▶ **BRIEF**:
Wherever the word "filesep" occurs in the listing below, copy that whole line.

== WORKING DATA ==

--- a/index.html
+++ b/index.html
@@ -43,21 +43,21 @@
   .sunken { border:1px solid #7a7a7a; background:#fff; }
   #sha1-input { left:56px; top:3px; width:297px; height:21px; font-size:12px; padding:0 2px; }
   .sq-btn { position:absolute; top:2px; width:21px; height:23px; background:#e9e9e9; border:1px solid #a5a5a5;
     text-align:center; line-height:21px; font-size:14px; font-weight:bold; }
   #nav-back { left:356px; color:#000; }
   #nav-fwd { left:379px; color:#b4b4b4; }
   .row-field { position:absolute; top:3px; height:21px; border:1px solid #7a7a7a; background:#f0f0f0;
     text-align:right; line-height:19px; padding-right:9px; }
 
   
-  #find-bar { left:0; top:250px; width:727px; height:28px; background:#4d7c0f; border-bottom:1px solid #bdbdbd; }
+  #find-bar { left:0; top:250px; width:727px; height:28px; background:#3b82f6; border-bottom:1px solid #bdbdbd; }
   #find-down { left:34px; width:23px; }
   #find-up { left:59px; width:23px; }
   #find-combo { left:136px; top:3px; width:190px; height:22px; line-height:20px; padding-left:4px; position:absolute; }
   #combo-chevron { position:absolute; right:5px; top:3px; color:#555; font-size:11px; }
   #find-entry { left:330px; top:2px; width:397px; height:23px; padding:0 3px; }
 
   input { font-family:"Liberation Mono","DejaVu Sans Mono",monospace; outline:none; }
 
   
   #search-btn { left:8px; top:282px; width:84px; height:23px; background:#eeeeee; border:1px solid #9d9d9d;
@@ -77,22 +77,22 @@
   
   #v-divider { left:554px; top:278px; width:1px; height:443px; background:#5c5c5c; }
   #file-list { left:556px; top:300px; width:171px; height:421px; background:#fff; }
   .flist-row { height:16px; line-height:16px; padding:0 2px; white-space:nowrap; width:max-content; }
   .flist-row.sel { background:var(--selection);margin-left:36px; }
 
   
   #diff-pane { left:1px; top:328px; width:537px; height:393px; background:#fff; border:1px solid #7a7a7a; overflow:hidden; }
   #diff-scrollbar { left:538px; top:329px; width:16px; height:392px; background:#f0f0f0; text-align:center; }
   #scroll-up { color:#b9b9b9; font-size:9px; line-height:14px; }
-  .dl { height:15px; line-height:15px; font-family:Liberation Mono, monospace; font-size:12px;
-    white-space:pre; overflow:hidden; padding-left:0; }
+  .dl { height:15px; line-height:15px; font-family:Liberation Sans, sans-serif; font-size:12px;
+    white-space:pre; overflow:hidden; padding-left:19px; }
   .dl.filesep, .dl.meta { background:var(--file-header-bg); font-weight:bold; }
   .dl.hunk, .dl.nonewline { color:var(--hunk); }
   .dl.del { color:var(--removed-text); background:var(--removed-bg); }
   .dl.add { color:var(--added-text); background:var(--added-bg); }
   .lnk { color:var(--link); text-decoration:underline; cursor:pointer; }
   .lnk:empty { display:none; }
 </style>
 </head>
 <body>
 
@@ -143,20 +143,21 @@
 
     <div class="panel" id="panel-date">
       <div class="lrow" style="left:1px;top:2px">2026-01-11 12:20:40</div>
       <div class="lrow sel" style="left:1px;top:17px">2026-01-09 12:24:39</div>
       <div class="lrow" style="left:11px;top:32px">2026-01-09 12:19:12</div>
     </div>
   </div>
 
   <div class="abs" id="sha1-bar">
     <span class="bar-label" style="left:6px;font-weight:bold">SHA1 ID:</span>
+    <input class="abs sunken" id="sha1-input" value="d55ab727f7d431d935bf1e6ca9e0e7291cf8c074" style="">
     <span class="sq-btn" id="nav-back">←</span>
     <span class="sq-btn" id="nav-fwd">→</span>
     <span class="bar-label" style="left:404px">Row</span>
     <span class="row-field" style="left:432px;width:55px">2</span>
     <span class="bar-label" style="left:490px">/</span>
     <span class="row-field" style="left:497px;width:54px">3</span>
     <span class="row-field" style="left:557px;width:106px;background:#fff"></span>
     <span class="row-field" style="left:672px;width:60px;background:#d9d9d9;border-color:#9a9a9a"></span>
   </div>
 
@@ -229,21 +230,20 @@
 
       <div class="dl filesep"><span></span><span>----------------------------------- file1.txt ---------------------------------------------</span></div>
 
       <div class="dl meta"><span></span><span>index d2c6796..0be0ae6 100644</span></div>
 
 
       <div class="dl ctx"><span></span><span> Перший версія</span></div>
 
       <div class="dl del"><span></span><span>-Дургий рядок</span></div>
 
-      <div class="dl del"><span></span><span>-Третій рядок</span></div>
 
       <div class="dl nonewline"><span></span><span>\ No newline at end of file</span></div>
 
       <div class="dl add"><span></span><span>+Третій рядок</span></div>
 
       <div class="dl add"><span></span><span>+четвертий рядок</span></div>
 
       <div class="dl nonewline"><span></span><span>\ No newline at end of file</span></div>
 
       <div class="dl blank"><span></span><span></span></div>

===

▶ **RESULT OF THIS TASK**:
   .dl.filesep, .dl.meta { background:var(--file-header-bg); font-weight:bold; }
       <div class="dl filesep"><span></span><span>----------------------------------- file1.txt ---------------------------------------------</span></div>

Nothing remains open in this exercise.